Problem details: Images are not part of the copy; transcribe all the data exactly.
───── Records for the task ─────
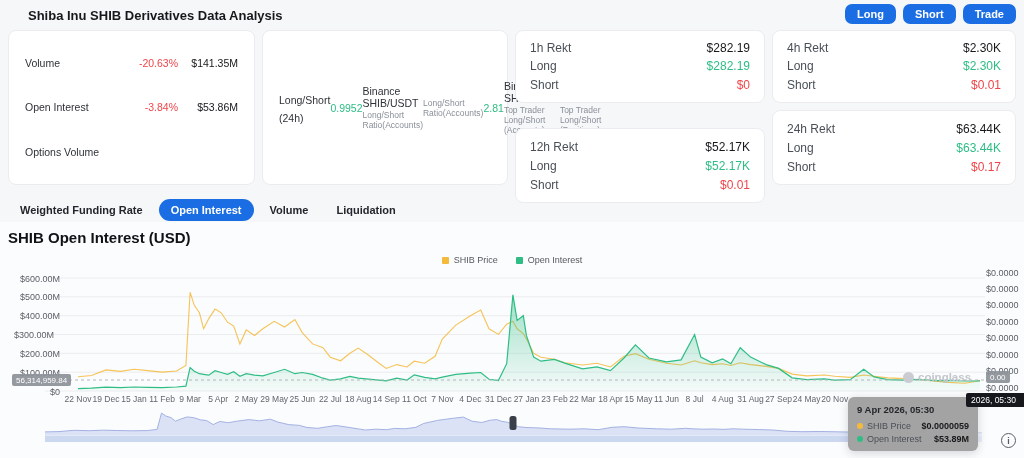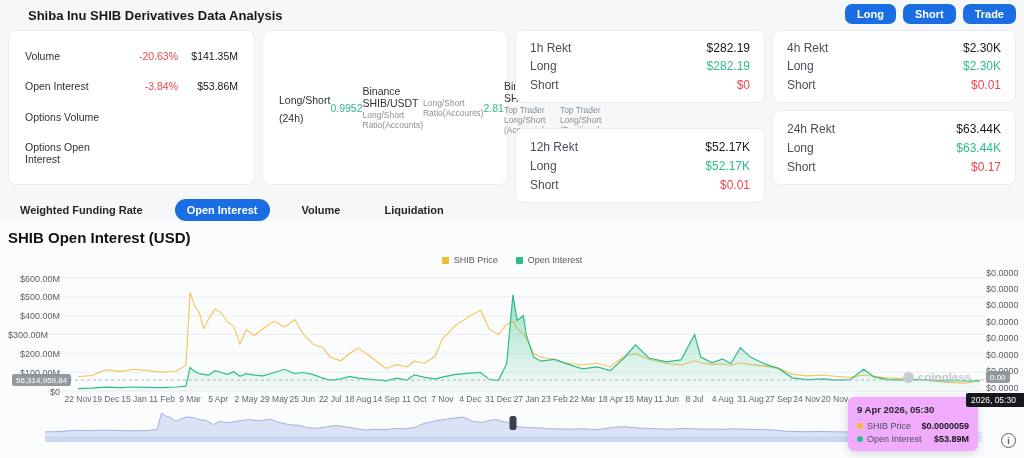--- a/index.html
+++ b/index.html
@@ -94,11 +94,6 @@
     </div>
     <div class="srow">
       <span class="lbl">Options Volume</span>
-      <span class="chg"></span>
-      <span class="val"></span>
-    </div>
-    <div class="srow">
-      <span class="lbl">Options Open Interest</span>
       <span class="chg"></span>
       <span class="val"></span>
     </div>

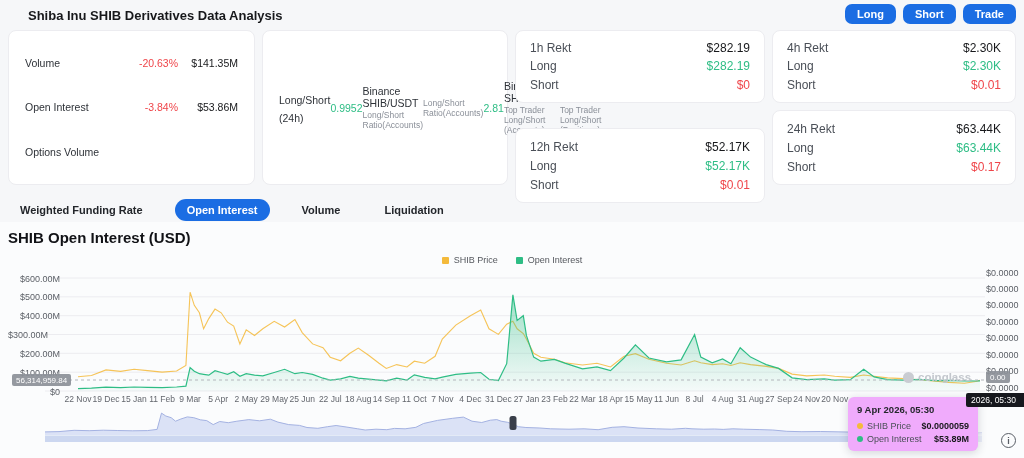--- a/index.html
+++ b/index.html
@@ -38,7 +38,7 @@
   #rekt-24h { left:772px; top:110px; width:244px; height:75px; }
 
   
-  .tabs { position:absolute; left:8px; top:199px; display:flex; align-items:center; gap:20px; }
+  .tabs { position:absolute; left:8px; top:199px; display:flex; align-items:center; gap:4px; }
   .tab { font-size:11px; font-weight:bold; color:#23262b; padding:5px 12px; border-radius:15px; cursor:pointer; }
   .tab.active { background:#1b6de3; color:#fff; }
 

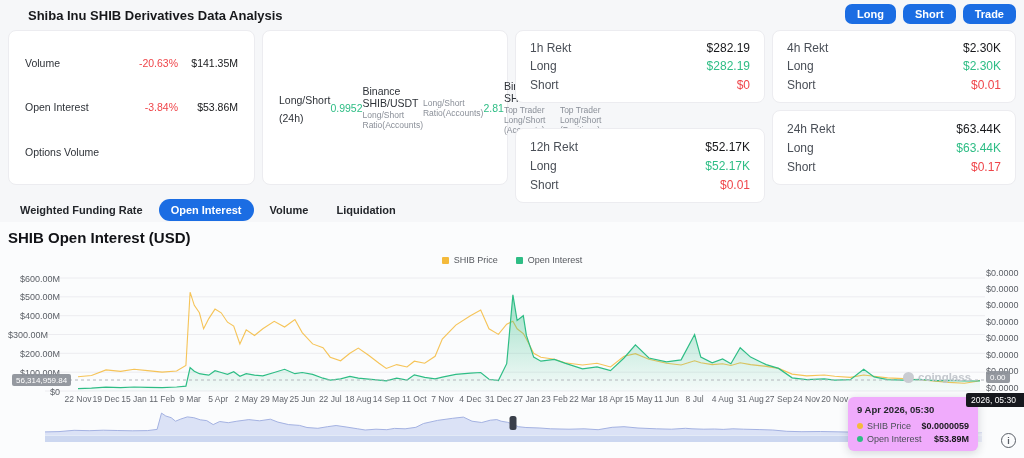--- a/index.html
+++ b/index.html
@@ -233,7 +233,7 @@
       <div class="tick" style="left: 8px; top: 273.5px; width: 52px; text-align: right;">$600.00M</div>
       <div class="tick" style="left: 8px; top: 292.333px; width: 52px; text-align: right;">$500.00M</div>
       <div class="tick" style="left: 8px; top: 311.167px; width: 52px; text-align: right;">$400.00M</div>
-      <div class="tick" style="left: 8px; top: 330px; width: 52px; text-align: left;">$300.00M</div>
+      <div class="tick" style="left: 8px; top: 330px; width: 52px; text-align: center;">$300.00M</div>
       <div class="tick" style="left: 8px; top: 348.833px; width: 52px; text-align: right;">$200.00M</div>
       <div class="tick" style="left: 8px; top: 367.667px; width: 52px; text-align: right;">$100.00M</div>
       <div class="tick" style="left: 8px; top: 386.5px; width: 52px; text-align: right;">$0</div>

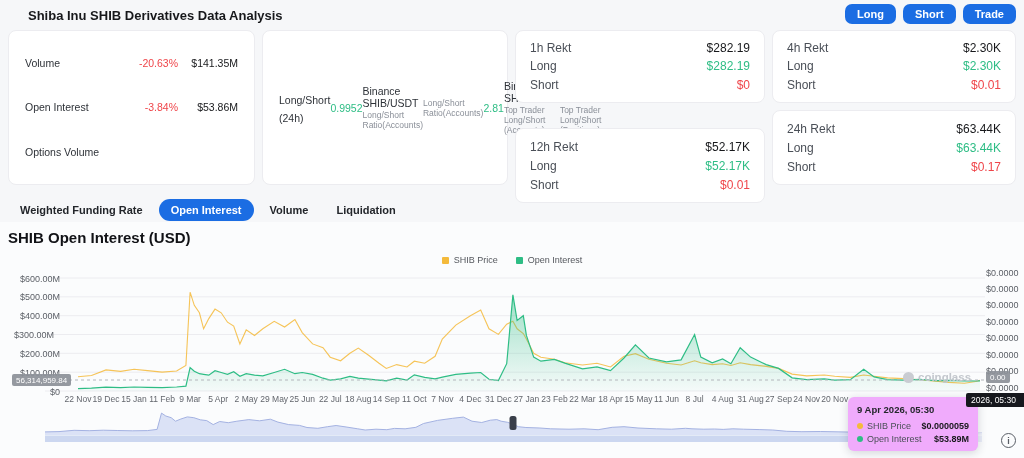--- a/index.html
+++ b/index.html
@@ -271,7 +271,7 @@
       <div class="xtick" style="left: 700.582px; top: 394px;">4 Aug</div>
       <div class="xtick" style="left: 728.608px; top: 394px;">31 Aug</div>
       <div class="xtick" style="left: 756.633px; top: 394px;">27 Sep</div>
-      <div class="xtick" style="left: 784.658px; top: 394px;">24 Nov</div>
+      <div class="xtick" style="left: 784.658px; top: 394px;">24 May</div>
       <div class="xtick" style="left: 812.684px; top: 394px;">20 Nov</div>
     </div>
 

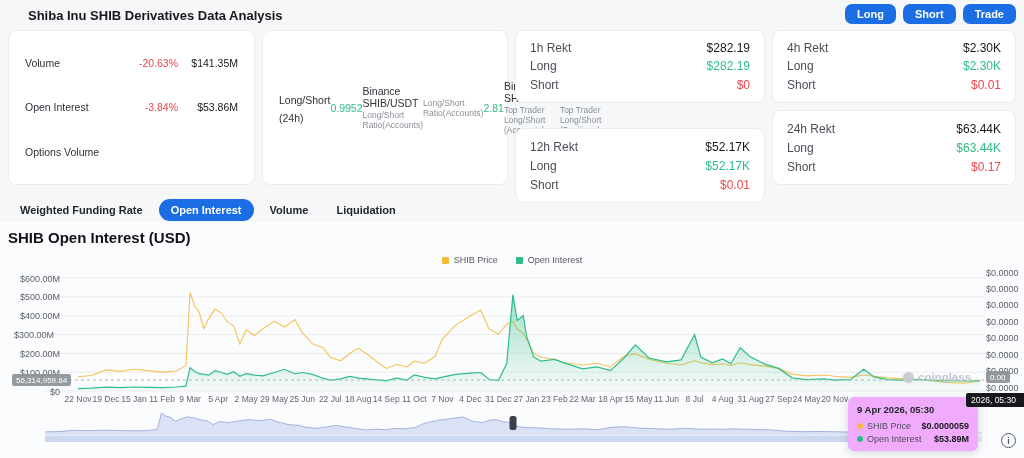--- a/index.html
+++ b/index.html
@@ -59,7 +59,7 @@
   .wm-dot { width:11px; height:11px; border-radius:50%; background:#c9ccd2; }
 
   
-  .tooltip { position:absolute; left:848px; top:397px; width:130px; background:#f0abfc; border-radius:6px; box-shadow:0 2px 10px rgba(30,35,50,0.18); padding:7px 9px; z-index:5; }
+  .tooltip { position:absolute; left:848px; top:397px; width:130px; background:#a3a3a3; border-radius:6px; box-shadow:0 2px 10px rgba(30,35,50,0.18); padding:7px 9px; z-index:5; }
   .tooltip .tt-date { font-size:9.5px; font-weight:bold; color:#23262b; margin-bottom:6px; }
   .tt-row { display:flex; align-items:center; gap:4px; font-size:9px; color:#4a4f57; margin-top:3px; }
   .tt-dot { width:6px; height:6px; border-radius:50%; display:inline-block; }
─────
Your response:
--- a/index.html
+++ b/index.html
@@ -94,11 +94,6 @@
     </div>
     <div class="srow">
       <span class="lbl">Options Volume</span>
-      <span class="chg"></span>
-      <span class="val"></span>
-    </div>
-    <div class="srow">
-      <span class="lbl">Options Open Interest</span>
       <span class="chg"></span>
       <span class="val"></span>
     </div>

--- a/index.html
+++ b/index.html
@@ -38,7 +38,7 @@
   #rekt-24h { left:772px; top:110px; width:244px; height:75px; }
 
   
-  .tabs { position:absolute; left:8px; top:199px; display:flex; align-items:center; gap:20px; }
+  .tabs { position:absolute; left:8px; top:199px; display:flex; align-items:center; gap:4px; }
   .tab { font-size:11px; font-weight:bold; color:#23262b; padding:5px 12px; border-radius:15px; cursor:pointer; }
   .tab.active { background:#1b6de3; color:#fff; }
 

--- a/index.html
+++ b/index.html
@@ -233,7 +233,7 @@
       <div class="tick" style="left: 8px; top: 273.5px; width: 52px; text-align: right;">$600.00M</div>
       <div class="tick" style="left: 8px; top: 292.333px; width: 52px; text-align: right;">$500.00M</div>
       <div class="tick" style="left: 8px; top: 311.167px; width: 52px; text-align: right;">$400.00M</div>
-      <div class="tick" style="left: 8px; top: 330px; width: 52px; text-align: left;">$300.00M</div>
+      <div class="tick" style="left: 8px; top: 330px; width: 52px; text-align: center;">$300.00M</div>
       <div class="tick" style="left: 8px; top: 348.833px; width: 52px; text-align: right;">$200.00M</div>
       <div class="tick" style="left: 8px; top: 367.667px; width: 52px; text-align: right;">$100.00M</div>
       <div class="tick" style="left: 8px; top: 386.5px; width: 52px; text-align: right;">$0</div>

--- a/index.html
+++ b/index.html
@@ -271,7 +271,7 @@
       <div class="xtick" style="left: 700.582px; top: 394px;">4 Aug</div>
       <div class="xtick" style="left: 728.608px; top: 394px;">31 Aug</div>
       <div class="xtick" style="left: 756.633px; top: 394px;">27 Sep</div>
-      <div class="xtick" style="left: 784.658px; top: 394px;">24 Nov</div>
+      <div class="xtick" style="left: 784.658px; top: 394px;">24 May</div>
       <div class="xtick" style="left: 812.684px; top: 394px;">20 Nov</div>
     </div>
 

--- a/index.html
+++ b/index.html
@@ -59,7 +59,7 @@
   .wm-dot { width:11px; height:11px; border-radius:50%; background:#c9ccd2; }
 
   
-  .tooltip { position:absolute; left:848px; top:397px; width:130px; background:#f0abfc; border-radius:6px; box-shadow:0 2px 10px rgba(30,35,50,0.18); padding:7px 9px; z-index:5; }
+  .tooltip { position:absolute; left:848px; top:397px; width:130px; background:#a3a3a3; border-radius:6px; box-shadow:0 2px 10px rgba(30,35,50,0.18); padding:7px 9px; z-index:5; }
   .tooltip .tt-date { font-size:9.5px; font-weight:bold; color:#23262b; margin-bottom:6px; }
   .tt-row { display:flex; align-items:center; gap:4px; font-size:9px; color:#4a4f57; margin-top:3px; }
   .tt-dot { width:6px; height:6px; border-radius:50%; display:inline-block; }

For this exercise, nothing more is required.